§ **Task to complete**
All of the records must come back exactly. Please repeat them in full.

§ **Exercise materials**
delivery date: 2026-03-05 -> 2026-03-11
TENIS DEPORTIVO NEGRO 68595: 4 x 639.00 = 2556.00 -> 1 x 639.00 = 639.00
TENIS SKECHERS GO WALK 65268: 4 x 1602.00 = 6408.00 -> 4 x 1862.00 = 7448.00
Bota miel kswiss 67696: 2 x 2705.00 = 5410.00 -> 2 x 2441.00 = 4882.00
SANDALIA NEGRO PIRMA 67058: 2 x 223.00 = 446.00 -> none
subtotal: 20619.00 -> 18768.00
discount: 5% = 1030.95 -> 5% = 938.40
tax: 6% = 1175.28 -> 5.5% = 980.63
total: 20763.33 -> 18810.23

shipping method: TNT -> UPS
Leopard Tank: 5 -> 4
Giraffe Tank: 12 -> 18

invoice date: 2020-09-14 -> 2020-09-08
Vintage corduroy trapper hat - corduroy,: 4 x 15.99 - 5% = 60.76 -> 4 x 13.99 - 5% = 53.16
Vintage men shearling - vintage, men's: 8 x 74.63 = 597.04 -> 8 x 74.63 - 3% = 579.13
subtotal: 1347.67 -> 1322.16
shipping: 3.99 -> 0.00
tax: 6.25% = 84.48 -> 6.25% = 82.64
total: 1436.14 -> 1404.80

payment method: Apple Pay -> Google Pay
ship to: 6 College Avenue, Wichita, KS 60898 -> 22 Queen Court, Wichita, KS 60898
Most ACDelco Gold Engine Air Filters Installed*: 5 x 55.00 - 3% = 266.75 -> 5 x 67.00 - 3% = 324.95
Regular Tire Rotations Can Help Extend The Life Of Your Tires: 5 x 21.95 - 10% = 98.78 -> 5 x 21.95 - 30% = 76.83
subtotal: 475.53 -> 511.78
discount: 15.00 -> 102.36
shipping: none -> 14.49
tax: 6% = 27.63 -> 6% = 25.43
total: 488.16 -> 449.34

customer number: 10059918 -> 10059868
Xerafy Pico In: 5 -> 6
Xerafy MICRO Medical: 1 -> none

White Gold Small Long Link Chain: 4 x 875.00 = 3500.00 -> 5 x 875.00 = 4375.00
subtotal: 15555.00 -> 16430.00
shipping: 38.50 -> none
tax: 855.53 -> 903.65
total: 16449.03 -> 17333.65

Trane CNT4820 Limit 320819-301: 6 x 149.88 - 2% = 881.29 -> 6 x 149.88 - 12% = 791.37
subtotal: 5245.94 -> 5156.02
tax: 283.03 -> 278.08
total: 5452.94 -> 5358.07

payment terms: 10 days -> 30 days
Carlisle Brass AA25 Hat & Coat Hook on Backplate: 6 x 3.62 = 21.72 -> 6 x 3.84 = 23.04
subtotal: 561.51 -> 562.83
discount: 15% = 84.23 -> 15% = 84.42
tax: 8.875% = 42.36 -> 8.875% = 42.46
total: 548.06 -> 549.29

§ **Response to the task**
delivery date: 2026-03-05 -> 2026-03-11
TENIS DEPORTIVO NEGRO 68595: 4 x 639.00 = 2556.00 -> 1 x 639.00 = 639.00
TENIS SKECHERS GO WALK 65268: 4 x 1602.00 = 6408.00 -> 4 x 1862.00 = 7448.00
Bota miel kswiss 67696: 2 x 2705.00 = 5410.00 -> 2 x 2441.00 = 4882.00
SANDALIA NEGRO PIRMA 67058: 2 x 223.00 = 446.00 -> none
subtotal: 20619.00 -> 18768.00
discount: 5% = 1030.95 -> 5% = 938.40
tax: 6% = 1175.28 -> 5.5% = 980.63
total: 20763.33 -> 18810.23

shipping method: TNT -> UPS
Leopard Tank: 5 -> 4
Giraffe Tank: 12 -> 18

invoice date: 2020-09-14 -> 2020-09-08
Vintage corduroy trapper hat - corduroy,: 4 x 15.99 - 5% = 60.76 -> 4 x 13.99 - 5% = 53.16
Vintage men shearling - vintage, men's: 8 x 74.63 = 597.04 -> 8 x 74.63 - 3% = 579.13
subtotal: 1347.67 -> 1322.16
shipping: 3.99 -> 0.00
tax: 6.25% = 84.48 -> 6.25% = 82.64
total: 1436.14 -> 1404.80

payment method: Apple Pay -> Google Pay
ship to: 6 College Avenue, Wichita, KS 60898 -> 22 Queen Court, Wichita, KS 60898
Most ACDelco Gold Engine Air Filters Installed*: 5 x 55.00 - 3% = 266.75 -> 5 x 67.00 - 3% = 324.95
Regular Tire Rotations Can Help Extend The Life Of Your Tires: 5 x 21.95 - 10% = 98.78 -> 5 x 21.95 - 30% = 76.83
subtotal: 475.53 -> 511.78
discount: 15.00 -> 102.36
shipping: none -> 14.49
tax: 6% = 27.63 -> 6% = 25.43
total: 488.16 -> 449.34

customer number: 10059918 -> 10059868
Xerafy Pico In: 5 -> 6
Xerafy MICRO Medical: 1 -> none

White Gold Small Long Link Chain: 4 x 875.00 = 3500.00 -> 5 x 875.00 = 4375.00
subtotal: 15555.00 -> 16430.00
shipping: 38.50 -> none
tax: 855.53 -> 903.65
total: 16449.03 -> 17333.65

Trane CNT4820 Limit 320819-301: 6 x 149.88 - 2% = 881.29 -> 6 x 149.88 - 12% = 791.37
subtotal: 5245.94 -> 5156.02
tax: 283.03 -> 278.08
total: 5452.94 -> 5358.07

payment terms: 10 days -> 30 days
Carlisle Brass AA25 Hat & Coat Hook on Backplate: 6 x 3.62 = 21.72 -> 6 x 3.84 = 23.04
subtotal: 561.51 -> 562.83
discount: 15% = 84.23 -> 15% = 84.42
tax: 8.875% = 42.36 -> 8.875% = 42.46
total: 548.06 -> 549.29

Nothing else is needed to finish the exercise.